With the OpenXC workshops (happening nationwide through TechShop), Ford is inviting developers to tinker freely. "Ford and GM are pioneering app development in the car in a way very different from the way that other automakers have approached it," says Boyadjis. "They literally are offering up their software and their reference platforms."

"Automakers have always developed technology in-house or with a vendor, which can take years," says Consumer Advice Editor Ron Montoya. "Open source will allow Ford to innovate and test technology at a faster clip."

How to build a car app
Back at TechShop in San Francisco, the circuit boards we've built will drive a tachometer-like Retro Gauge, fitted with a plastic housing and needle made by 3D printers onsite. The Retro Gauge serves as a display for various OpenXC apps, providing real-time visual feedback on everything from engine RPMs to your steering wheel angle.

OpenXC has two primary components: an Android app that you develop, and a hardware interface that plugs into the OBD-II (on-board diagnostics) port of a car.

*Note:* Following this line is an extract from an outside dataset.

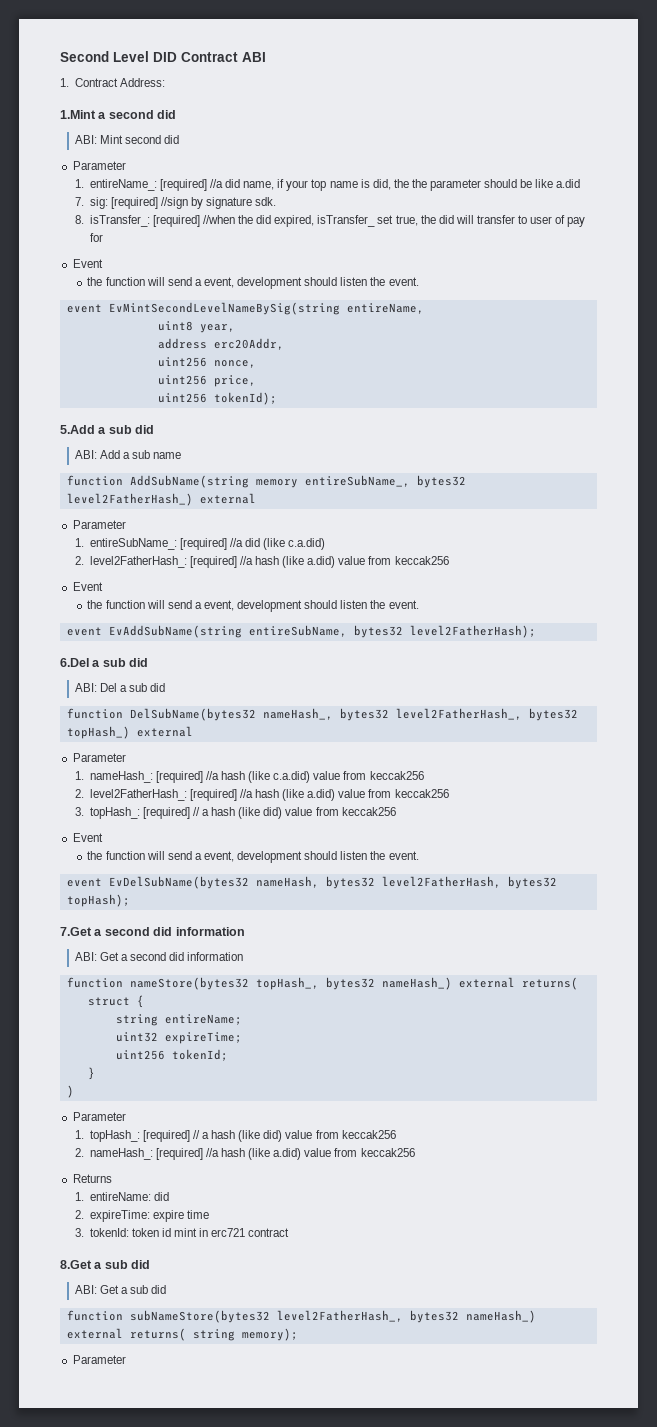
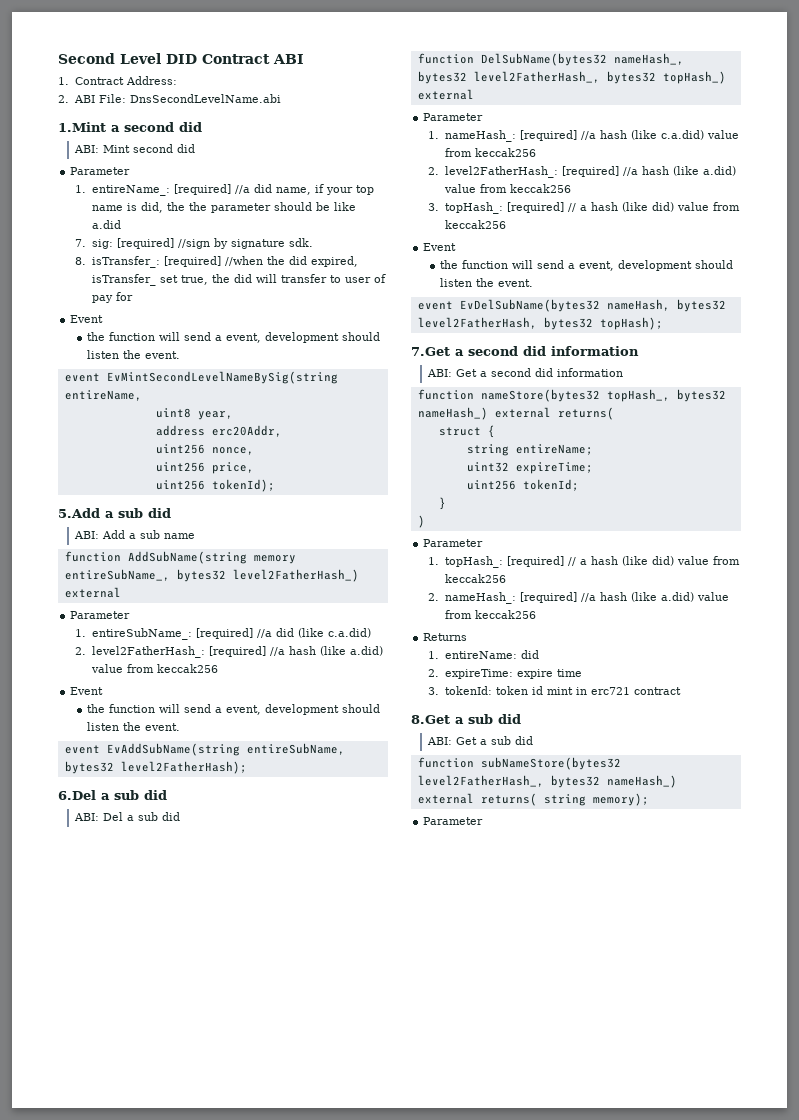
+ 2. ABI File: DnsSecondLevelName.abi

The interface uses Bluetooth to send data to the laptop or Android tablet running the OpenXC app. The Retro Gauge attaches to the laptop or tablet via USB.

The guinea pig for our apps and gauges is a Ford Focus Electric car parked nearby. Ford researchers Giuli and Aich provide some simple apps for developers to use if they haven't finished their own yet. With one of the apps, for instance, developers could turn the car's steering wheel and see the wheel's angle display on the LED readout on the Retro Gauge.

Ford's OpenXC Platform Web site currently lists 19 kinds of data that can be read by an OpenXC app, including transmission torque, windshield wiper status, and fuel level.

When asked whether additional data would become available, Giuli answers, "hell, yes." He's as eager as the rest of us are. "This is research that allows us to make a bold set of statements," Giuli says. "We're going to make this open source, expose the data." It's a statement that definitely takes Ford out of its comfort zone as a corporation, Giuli adds: "Even taking data out of the car is a huge argument [within Ford]."